## DATA RECORDS
#####
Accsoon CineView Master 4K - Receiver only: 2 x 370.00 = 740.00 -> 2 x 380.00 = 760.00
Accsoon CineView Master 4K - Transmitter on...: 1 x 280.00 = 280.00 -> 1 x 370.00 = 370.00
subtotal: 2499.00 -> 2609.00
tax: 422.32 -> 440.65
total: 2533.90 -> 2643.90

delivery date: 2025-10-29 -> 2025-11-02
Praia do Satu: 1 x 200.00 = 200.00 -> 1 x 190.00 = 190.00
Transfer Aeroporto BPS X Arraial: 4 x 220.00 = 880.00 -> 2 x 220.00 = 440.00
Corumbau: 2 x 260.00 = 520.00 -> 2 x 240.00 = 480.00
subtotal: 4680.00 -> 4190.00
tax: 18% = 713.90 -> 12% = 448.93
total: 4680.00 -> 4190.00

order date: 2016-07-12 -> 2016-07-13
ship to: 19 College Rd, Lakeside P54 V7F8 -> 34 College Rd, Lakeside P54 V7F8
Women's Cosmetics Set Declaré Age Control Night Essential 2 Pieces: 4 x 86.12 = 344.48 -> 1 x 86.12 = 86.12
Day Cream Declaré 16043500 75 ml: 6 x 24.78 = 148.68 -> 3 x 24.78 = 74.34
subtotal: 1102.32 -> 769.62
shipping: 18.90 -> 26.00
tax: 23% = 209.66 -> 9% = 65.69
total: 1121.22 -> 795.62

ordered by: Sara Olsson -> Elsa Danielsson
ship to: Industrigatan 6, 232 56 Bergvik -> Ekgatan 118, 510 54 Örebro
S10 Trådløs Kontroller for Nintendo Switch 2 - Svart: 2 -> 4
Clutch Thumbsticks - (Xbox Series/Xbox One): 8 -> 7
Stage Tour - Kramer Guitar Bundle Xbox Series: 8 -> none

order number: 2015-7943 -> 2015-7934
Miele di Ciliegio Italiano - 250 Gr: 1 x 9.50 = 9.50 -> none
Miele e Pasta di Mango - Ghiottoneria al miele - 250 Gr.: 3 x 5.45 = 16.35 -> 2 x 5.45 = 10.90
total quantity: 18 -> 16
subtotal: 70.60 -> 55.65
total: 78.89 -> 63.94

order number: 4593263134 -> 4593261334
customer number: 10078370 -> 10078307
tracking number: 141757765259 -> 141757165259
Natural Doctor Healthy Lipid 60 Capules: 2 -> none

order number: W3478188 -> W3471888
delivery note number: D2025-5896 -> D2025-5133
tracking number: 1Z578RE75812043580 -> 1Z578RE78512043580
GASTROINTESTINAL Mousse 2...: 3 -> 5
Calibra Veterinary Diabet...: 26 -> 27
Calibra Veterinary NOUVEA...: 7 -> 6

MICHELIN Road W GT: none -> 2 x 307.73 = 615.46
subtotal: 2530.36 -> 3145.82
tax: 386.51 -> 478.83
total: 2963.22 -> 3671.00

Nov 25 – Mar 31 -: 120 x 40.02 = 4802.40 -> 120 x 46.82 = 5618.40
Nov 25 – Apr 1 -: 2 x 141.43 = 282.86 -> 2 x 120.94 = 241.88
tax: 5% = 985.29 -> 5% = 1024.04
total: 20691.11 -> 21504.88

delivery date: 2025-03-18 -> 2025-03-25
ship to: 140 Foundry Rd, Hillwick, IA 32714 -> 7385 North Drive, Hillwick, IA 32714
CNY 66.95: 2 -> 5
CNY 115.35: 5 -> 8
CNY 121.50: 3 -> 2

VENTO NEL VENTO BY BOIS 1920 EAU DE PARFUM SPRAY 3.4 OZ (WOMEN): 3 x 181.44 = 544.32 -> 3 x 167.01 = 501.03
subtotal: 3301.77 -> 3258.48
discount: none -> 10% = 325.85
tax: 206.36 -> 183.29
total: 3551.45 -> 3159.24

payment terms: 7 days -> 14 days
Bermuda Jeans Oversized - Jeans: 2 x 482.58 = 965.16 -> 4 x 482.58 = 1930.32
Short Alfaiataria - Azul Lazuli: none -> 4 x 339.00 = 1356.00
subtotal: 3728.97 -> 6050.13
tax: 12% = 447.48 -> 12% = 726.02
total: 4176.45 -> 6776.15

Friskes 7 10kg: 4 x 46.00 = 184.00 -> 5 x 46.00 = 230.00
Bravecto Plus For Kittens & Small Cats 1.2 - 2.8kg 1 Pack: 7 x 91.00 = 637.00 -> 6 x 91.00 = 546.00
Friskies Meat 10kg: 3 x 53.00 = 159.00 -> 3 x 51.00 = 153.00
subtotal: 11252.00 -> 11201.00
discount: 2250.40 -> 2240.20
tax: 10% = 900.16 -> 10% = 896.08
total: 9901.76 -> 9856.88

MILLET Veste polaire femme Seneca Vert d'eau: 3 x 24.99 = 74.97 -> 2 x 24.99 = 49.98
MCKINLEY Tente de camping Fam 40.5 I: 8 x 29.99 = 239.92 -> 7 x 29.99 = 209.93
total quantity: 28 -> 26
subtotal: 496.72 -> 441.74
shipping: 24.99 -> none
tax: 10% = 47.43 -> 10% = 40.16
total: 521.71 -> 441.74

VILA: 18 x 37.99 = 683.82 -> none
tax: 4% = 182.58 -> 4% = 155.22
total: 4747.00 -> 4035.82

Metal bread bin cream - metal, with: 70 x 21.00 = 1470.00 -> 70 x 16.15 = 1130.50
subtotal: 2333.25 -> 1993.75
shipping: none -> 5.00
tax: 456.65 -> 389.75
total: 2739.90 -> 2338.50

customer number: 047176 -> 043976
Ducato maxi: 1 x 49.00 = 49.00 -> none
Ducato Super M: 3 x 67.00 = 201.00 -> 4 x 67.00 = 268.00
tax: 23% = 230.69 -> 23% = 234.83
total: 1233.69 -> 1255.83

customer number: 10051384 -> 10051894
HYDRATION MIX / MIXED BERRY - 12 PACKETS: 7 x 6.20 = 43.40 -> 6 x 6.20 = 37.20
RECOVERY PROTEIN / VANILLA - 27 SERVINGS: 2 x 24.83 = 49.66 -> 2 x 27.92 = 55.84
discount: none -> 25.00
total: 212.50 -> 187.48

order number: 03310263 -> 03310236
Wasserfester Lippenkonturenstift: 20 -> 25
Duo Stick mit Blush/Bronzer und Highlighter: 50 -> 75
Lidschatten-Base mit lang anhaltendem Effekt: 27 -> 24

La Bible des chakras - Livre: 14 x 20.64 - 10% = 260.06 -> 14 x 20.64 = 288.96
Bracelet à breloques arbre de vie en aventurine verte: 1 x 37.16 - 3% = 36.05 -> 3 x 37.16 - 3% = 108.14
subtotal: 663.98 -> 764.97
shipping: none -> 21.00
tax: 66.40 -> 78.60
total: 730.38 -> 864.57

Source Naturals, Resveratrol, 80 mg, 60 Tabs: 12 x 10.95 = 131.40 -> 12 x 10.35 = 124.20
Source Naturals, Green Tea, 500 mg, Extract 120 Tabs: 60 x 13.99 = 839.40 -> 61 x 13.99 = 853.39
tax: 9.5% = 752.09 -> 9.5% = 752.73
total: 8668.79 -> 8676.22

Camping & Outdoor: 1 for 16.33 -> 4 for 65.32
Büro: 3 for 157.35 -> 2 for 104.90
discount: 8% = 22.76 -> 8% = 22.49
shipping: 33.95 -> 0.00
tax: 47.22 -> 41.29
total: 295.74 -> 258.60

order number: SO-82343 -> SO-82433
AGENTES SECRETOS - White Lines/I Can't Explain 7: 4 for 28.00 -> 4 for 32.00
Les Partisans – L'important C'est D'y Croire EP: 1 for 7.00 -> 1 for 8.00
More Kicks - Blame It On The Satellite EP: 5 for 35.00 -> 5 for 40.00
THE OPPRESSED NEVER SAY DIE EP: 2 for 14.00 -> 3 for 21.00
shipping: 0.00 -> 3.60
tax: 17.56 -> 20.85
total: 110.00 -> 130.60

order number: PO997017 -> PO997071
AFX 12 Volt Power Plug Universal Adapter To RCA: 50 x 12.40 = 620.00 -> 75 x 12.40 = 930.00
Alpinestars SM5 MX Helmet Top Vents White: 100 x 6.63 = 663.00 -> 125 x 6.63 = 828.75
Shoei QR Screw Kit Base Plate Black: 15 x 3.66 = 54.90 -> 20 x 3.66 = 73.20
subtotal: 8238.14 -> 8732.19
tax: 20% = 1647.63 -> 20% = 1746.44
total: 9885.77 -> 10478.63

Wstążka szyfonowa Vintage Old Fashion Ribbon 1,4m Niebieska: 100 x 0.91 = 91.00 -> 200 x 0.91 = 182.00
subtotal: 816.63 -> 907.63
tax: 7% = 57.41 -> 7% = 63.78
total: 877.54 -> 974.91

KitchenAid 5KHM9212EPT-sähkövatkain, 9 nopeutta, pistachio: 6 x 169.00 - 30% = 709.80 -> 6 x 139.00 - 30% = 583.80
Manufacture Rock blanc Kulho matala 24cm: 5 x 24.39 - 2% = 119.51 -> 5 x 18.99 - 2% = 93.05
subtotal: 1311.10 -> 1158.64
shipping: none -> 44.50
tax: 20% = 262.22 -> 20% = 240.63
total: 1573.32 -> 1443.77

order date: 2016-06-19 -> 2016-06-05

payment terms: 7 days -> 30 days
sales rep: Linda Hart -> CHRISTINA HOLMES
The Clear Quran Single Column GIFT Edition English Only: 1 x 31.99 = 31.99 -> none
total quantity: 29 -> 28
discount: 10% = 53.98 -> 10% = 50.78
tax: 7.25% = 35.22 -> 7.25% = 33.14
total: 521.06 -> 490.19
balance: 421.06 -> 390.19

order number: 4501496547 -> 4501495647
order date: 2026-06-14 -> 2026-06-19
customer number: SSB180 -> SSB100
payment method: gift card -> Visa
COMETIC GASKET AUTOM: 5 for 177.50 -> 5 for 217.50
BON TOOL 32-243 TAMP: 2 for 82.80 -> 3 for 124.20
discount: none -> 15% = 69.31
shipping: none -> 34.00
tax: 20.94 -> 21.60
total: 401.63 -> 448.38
#####
An exact copy of the lines above, from the one containing "ordered by: Sara Olsson -> Elsa Danielsson" through the one containing "subtotal: 3301.77 -> 3258.48", is the whole of the answer.

ordered by: Sara Olsson -> Elsa Danielsson
ship to: Industrigatan 6, 232 56 Bergvik -> Ekgatan 118, 510 54 Örebro
S10 Trådløs Kontroller for Nintendo Switch 2 - Svart: 2 -> 4
Clutch Thumbsticks - (Xbox Series/Xbox One): 8 -> 7
Stage Tour - Kramer Guitar Bundle Xbox Series: 8 -> none

order number: 2015-7943 -> 2015-7934
Miele di Ciliegio Italiano - 250 Gr: 1 x 9.50 = 9.50 -> none
Miele e Pasta di Mango - Ghiottoneria al miele - 250 Gr.: 3 x 5.45 = 16.35 -> 2 x 5.45 = 10.90
total quantity: 18 -> 16
subtotal: 70.60 -> 55.65
total: 78.89 -> 63.94

order number: 4593263134 -> 4593261334
customer number: 10078370 -> 10078307
tracking number: 141757765259 -> 141757165259
Natural Doctor Healthy Lipid 60 Capules: 2 -> none

order number: W3478188 -> W3471888
delivery note number: D2025-5896 -> D2025-5133
tracking number: 1Z578RE75812043580 -> 1Z578RE78512043580
GASTROINTESTINAL Mousse 2...: 3 -> 5
Calibra Veterinary Diabet...: 26 -> 27
Calibra Veterinary NOUVEA...: 7 -> 6

MICHELIN Road W GT: none -> 2 x 307.73 = 615.46
subtotal: 2530.36 -> 3145.82
tax: 386.51 -> 478.83
total: 2963.22 -> 3671.00

Nov 25 – Mar 31 -: 120 x 40.02 = 4802.40 -> 120 x 46.82 = 5618.40
Nov 25 – Apr 1 -: 2 x 141.43 = 282.86 -> 2 x 120.94 = 241.88
tax: 5% = 985.29 -> 5% = 1024.04
total: 20691.11 -> 21504.88

delivery date: 2025-03-18 -> 2025-03-25
ship to: 140 Foundry Rd, Hillwick, IA 32714 -> 7385 North Drive, Hillwick, IA 32714
CNY 66.95: 2 -> 5
CNY 115.35: 5 -> 8
CNY 121.50: 3 -> 2

VENTO NEL VENTO BY BOIS 1920 EAU DE PARFUM SPRAY 3.4 OZ (WOMEN): 3 x 181.44 = 544.32 -> 3 x 167.01 = 501.03
subtotal: 3301.77 -> 3258.48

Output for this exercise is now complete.